The Clean Air Task Force -- a public health and environment advocacy group comprised of engineers, scientists, and specialists -- similarly found in a February 2014 study conducted by The NorthBridge Group that a “highly cost-effective approach” to carbon regulations under the Clean Air Act is feasible:
Simply by setting performance standards that result in displacing electricity generated by high emission rate coal-fired power plants with generation from existing currently underutilized, efficient natural-gas power plants, the U.S. can realize significant, near- term reductions in carbon pollution at a minimal cost.
[...]
The analysis predicts that the CATF proposal will:
- Decrease by 2020 of 27%, or 636 million metric tons of CO2, from 2005 levels;
- Avoid 2,000 premature deaths and 15,000 asthma attacks annually as a result of the annual reductions of over 400,000 tons in sulfur dioxide (SO2) emissions and nitrogen oxides (NOx) emissions in 2020;
- Result in monetized health and climate benefits of $34 billion, which is over three times the cost of compliance;
- increase in average nationwide retail electric rates by only 2% in 2020 which, based on Energy Information Administration forecasts, should result in no net increase in monthly electric bills.
Finally, the Natural Resources Defense Council crafted a proposal to support the EPA's goal of reducing carbon emissions, resulting in net benefits that outweigh the costs “as much as 15 times.”
It Has No Transparency
In the “Methodology” section, the Heritage Foundation writes that their analysis uses the self-named “Heritage Foundation Energy Model (HEM),” which they allege is “a derivative of the federal government's National Energy Model System,” or NEMS. The organization claims HEM is “identical to NEMS with the exception of the Commercial Demand Module.” But they are sure to include a disclaimer:
The methodologies, assumptions, conclusions, and opinions in this Backgrounder are entirely the work of statisticians and economists at The Heritage Foundation's Center for Data Analysis (CDA) and have not been endorsed by, and do not necessarily reflect the views of, the developers of NEMS.
The entirety of the Foundation's report is based on the use of their self-derived model. Livermore said that because of the unclear modifications, he would “treat this as the Heritage Foundation energy model” rather than any acclaimed model. He added, “Because we don't know the changes, it's their own credibility that it's based on, not the U.S. government. We have to evaluate how much we trust it based on how much we trust the Heritage Foundation to provide a neutral analysis.”
It Has A Financial Incentive To Mislead
The Heritage Foundation has opposed efforts to limit greenhouse gas emissions, which could threaten the profit margins of oil industry executives. Their funding sources are revealing -- Heritage received funding from ExxonMobil until at least 2012 and has received over $4.5 million from Koch Foundations as of 2011. In fact, one of the two co-authors of their study, Nicolas Loris, used to work at the Charles G. Koch Charitable Foundation.

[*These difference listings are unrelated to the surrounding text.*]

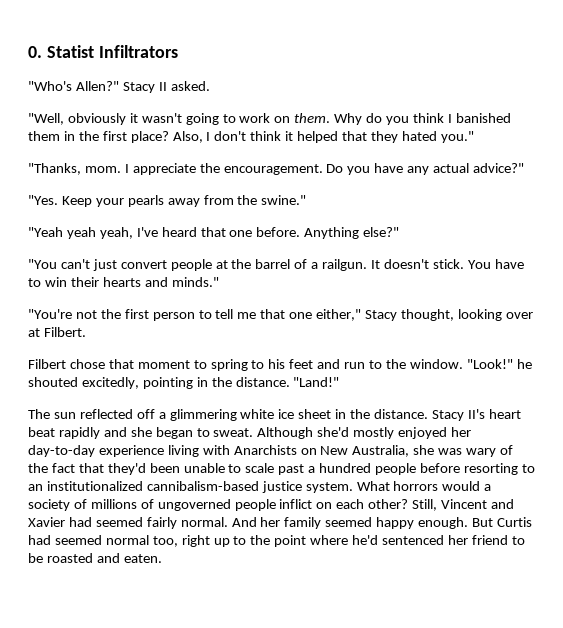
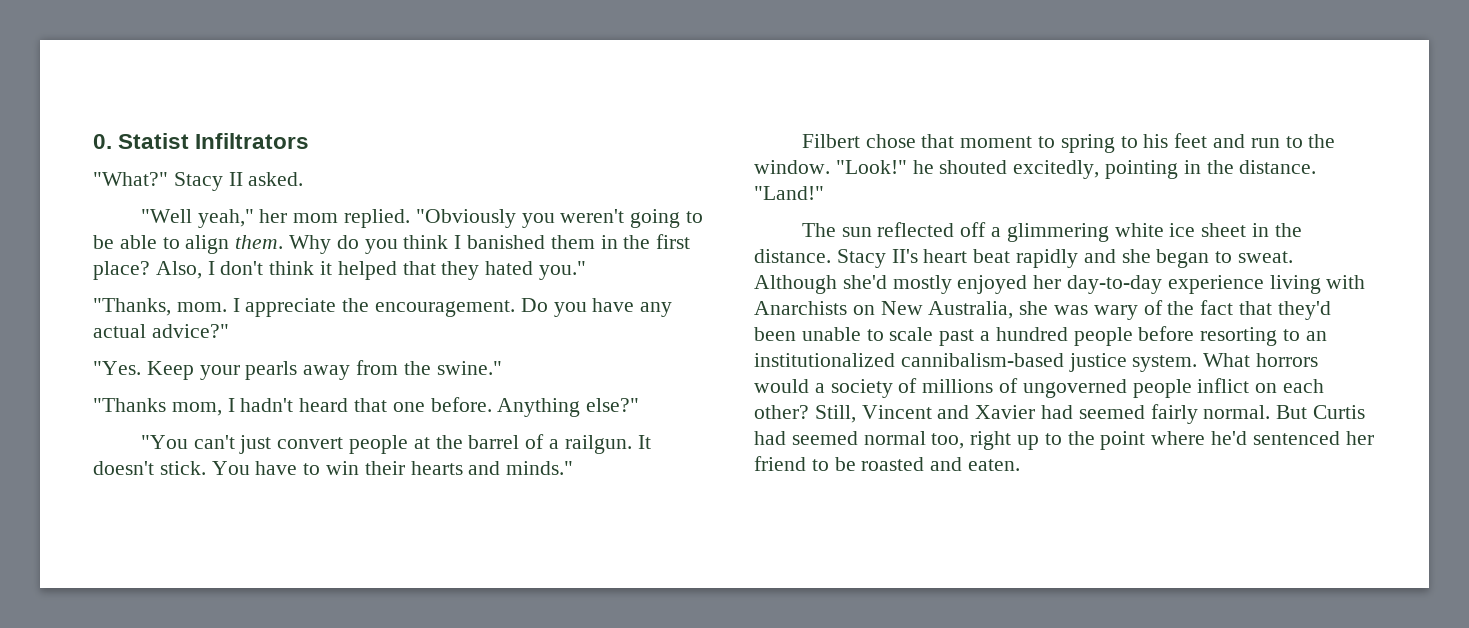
- "Who's Allen?"
+ "What?"
- "Well, obviously it wasn't going to work on them.
+ "Well yeah," her mom replied. "Obviously you weren't going to be able to align them.
- "Yeah yeah yeah, I've heard that one before.
+ "Thanks mom, I hadn't heard that one before.
- "You're not the first person to tell me that one either," Stacy thought, looking over at Filbert.
- And her family seemed happy enough.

Heritage casts doubt on the scientific consensus on manmade global warming. They run an online database of policy “experts” featuring climate contrarians such as Cato Institute's Patrick Michaels, Heartland Institute's Joseph Bast, CEI's Myron Ebell and Chris Horner, and JunkScience.com's Steve Milloy (who was recently hired by a coal company to mislead on climate change). A senior analyst from the organization once accused U.N. scientists of conspiring to “manufacture a global warming crisis.”
Heritage also repeatedly cites uncertainty in climate models as a reason to not act, yet the organization seems awfully confident about basing climate policy on its uncertain economic models.